Prominente Unterstützung erhielt die Jüdische Einheitsgemeinde Kiel und Region vergangene Woche für den Ausbau des Gemeindezentrums an der Wikingerstraße in Gaarden.
Schleswig-Holsteins Ministerpräsident Daniel Günther und sein Vorvorgänger Peter Harry Carstensen, seit Februar Antisemitismusbeauftragter im nördlichsten Bundesland, besuchten die Gemeinde und ließen sich vom Gemeindevorsitzenden Igor Wolodarski und der Geschäftsführerin Viktoria Ladyshenski die Pläne für die Sanierung der alten Gebäude und den neuen Synagogenanbau zeigen.
Besuch »Das war für uns ein sehr wichtiger und positiver Besuch, und der Ministerpräsident hat uns seine Unterstützung zugesagt«, sagte Viktoria Ladyshenski. Bei ihrem Besuch betonten Günther und Carstensen, es sei der Auftrag von Landesregierung, Bürgerinnen und Bürgern, dem Antisemitismus in der Gesellschaft gemeinsam entgegenzutreten.
Menschen dürften beim Gottesdienst in der Synagoge keine Angst vor Überfällen haben. Daher wolle die Landesregierung die Pläne der Jüdischen Gemeinde Kiel und Region unterstützen, das Gemeindezentrum zu sanieren und wieder zu einem Mittelpunkt jüdischen Lebens in Schleswig-Holstein zu machen.

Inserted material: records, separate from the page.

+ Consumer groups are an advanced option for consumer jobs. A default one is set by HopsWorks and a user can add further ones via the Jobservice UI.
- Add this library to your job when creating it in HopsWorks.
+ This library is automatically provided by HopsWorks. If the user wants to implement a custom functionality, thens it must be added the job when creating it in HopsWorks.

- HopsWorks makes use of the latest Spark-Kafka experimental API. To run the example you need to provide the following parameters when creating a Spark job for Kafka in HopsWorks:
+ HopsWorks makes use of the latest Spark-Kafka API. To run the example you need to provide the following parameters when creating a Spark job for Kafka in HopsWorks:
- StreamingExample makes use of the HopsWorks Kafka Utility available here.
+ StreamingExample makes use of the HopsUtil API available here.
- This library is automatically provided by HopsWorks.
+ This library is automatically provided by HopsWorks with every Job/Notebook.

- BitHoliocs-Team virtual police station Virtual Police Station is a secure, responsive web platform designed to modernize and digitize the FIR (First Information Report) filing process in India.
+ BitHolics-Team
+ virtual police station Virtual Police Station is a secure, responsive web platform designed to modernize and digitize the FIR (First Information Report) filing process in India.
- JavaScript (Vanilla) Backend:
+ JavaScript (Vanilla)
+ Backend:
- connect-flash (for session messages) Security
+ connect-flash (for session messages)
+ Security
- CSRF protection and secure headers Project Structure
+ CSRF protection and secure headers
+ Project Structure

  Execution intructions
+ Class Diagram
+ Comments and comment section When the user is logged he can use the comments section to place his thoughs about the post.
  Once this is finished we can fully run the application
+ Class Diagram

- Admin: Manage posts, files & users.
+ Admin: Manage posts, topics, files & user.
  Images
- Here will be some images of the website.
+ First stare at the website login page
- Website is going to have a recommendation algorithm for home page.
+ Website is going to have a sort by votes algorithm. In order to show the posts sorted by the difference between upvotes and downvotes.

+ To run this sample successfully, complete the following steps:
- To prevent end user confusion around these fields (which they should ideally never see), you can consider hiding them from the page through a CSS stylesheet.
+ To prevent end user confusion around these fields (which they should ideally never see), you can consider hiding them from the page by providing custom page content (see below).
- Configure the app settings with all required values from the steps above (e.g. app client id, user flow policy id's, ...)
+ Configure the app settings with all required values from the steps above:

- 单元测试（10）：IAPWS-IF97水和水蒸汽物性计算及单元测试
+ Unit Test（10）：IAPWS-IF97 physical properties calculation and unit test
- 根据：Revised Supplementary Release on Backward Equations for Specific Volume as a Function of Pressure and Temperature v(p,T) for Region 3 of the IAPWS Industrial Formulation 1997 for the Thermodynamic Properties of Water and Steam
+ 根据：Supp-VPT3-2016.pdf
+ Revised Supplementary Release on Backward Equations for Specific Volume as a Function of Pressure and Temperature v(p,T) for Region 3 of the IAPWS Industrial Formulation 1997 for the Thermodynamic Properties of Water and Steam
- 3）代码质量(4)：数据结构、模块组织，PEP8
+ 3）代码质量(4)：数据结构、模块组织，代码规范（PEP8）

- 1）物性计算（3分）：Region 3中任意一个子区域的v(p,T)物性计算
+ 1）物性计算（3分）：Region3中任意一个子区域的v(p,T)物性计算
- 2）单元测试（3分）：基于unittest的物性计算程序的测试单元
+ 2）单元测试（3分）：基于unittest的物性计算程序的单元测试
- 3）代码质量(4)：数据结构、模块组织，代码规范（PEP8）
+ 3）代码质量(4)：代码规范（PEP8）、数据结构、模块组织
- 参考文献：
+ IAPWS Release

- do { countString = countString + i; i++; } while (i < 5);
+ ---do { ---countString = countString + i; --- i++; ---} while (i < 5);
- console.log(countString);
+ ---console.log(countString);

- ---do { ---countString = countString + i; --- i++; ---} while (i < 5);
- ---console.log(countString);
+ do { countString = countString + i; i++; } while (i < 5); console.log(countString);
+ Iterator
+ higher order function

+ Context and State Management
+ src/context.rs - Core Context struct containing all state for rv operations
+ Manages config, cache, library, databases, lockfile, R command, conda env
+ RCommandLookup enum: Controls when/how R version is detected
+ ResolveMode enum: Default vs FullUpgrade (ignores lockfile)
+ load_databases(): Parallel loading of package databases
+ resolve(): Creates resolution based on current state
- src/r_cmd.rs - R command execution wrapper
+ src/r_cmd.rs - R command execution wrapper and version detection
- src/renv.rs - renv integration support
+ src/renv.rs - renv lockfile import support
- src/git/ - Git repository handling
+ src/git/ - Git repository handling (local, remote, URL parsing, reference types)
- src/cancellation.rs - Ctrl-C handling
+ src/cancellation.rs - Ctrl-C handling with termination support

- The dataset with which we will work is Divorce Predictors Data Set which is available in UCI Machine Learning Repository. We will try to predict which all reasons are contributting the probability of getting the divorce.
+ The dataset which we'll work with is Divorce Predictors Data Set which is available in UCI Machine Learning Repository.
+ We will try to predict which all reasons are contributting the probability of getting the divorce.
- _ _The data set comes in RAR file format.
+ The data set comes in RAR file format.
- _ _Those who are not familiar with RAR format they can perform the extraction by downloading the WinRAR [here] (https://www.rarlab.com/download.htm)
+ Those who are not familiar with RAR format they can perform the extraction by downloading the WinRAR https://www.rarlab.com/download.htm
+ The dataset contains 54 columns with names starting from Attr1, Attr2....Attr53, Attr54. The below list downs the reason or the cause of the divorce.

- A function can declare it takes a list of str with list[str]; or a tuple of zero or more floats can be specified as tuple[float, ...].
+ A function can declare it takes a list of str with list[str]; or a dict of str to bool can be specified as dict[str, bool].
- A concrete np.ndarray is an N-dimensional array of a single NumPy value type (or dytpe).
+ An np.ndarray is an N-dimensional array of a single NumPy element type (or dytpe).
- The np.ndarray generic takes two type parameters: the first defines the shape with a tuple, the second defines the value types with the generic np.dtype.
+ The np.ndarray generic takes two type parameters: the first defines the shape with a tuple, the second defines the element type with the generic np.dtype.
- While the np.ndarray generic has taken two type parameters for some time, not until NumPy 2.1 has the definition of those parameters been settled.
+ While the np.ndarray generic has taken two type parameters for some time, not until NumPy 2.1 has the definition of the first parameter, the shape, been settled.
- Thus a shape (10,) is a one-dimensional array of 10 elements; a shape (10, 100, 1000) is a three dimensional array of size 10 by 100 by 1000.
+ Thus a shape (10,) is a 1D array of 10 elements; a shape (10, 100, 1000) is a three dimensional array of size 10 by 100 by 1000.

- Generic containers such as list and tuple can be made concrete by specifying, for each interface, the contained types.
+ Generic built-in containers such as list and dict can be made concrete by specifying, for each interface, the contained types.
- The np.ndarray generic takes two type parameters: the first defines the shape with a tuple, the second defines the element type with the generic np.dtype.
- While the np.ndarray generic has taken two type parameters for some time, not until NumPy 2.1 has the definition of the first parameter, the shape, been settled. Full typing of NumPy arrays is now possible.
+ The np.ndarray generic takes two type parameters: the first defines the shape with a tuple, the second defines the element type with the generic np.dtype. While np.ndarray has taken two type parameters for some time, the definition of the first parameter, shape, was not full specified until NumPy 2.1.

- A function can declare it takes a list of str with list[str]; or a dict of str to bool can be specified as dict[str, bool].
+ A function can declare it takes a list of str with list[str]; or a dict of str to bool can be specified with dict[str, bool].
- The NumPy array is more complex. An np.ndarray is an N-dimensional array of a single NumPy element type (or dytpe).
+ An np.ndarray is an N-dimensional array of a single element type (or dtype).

Antisemitismus »Auch wir müssen uns gegen den Antisemitismus wappnen, denn die Menschen haben immer weniger Hemmungen, Anschläge zu verüben«, sagte Ladyshenski. Doch die Gemeinde habe viele Solidaritätsschreiben erhalten. »Wir haben dem Ministerpräsidenten unsere Arbeit dargestellt, die wir hier seit Jahren machen«, berichtete Ladyshenski. Die neue Synagoge soll 180 Besuchern Platz bieten. In den jetzigen Gemeinderäumen können nur rund 40 Personen Gottesdienst feiern.
Baubeginn soll möglichst noch in diesem Jahr sein.
Genaue Angaben über Kosten und Zeitplan wollte die Geschäftsführerin der Gemeinde noch nicht geben. Zurzeit laufe die Ausschreibung, und erst, wenn der Zuschlag für alle Gewerke erteilt worden sei, würden auch die Zahlen genau bekannt sein. Baubeginn solle möglichst noch in diesem Jahr sein. »Wir wünschen uns, dass wir – mit viel Glück – die neue Synagoge im Sommer 2021 einweihen können«, hofft Ladyshenski. Allerdings steht die Finanzierung noch nicht ganz, doch die Gemeinde ist mit dem Land und der Stadt Kiel wegen Zuschüssen im Gespräch.
Corona-Krise Die Corona-Krise indes habe viele Mitglieder der Gemeinde geschwächt, denn um allen Vorsichtsmaßnahmen und Hygienevorschriften zu entsprechen, konnten – wie überall – weder Pessach gefeiert noch Gottesdienste abgehalten werden. Auch das Café der Gemeinde, viele Kurse, Ausflüge und weitere gemeinsame Aktivitäten mussten ausfallen.
»Wir haben uns vor allem um die älteren Mitglieder gesorgt, sie angerufen, ihnen Lebensmittel und Hygieneartikel vor die Tür gestellt«, zeigte sich die Geschäftsführerin zufrieden mit ihrem Corona-Krisenstab.
Jetzt werden wieder Sprechstunden angeboten, und auch Gottesdienste könnten wieder abgehalten werden. »Corona-Kranke hatten wir zum Glück nicht«, sagte Ladyshenski. Die seit Ende 2004 bestehende Gemeinde hat etwa 450 Mitglieder, die in Kiel, Rendsburg, Neumünster und Schönkirchen im Kreis Plön leben.
Daneben gibt es noch eine weitere Gemeinde: Die Jüdische Gemeinde Kiel pflegt einen liberalen Ritus und hat vor einem Jahr an der Waitzstraße ihre Synagoge eingerichtet. Beide Gemeinden sind Mitglied im Zentralrat der Juden. Allem Antisemitismus zum Trotz: In einem Jahr könnte Schleswig-Holsteins Landeshauptstadt zwei Synagogen haben.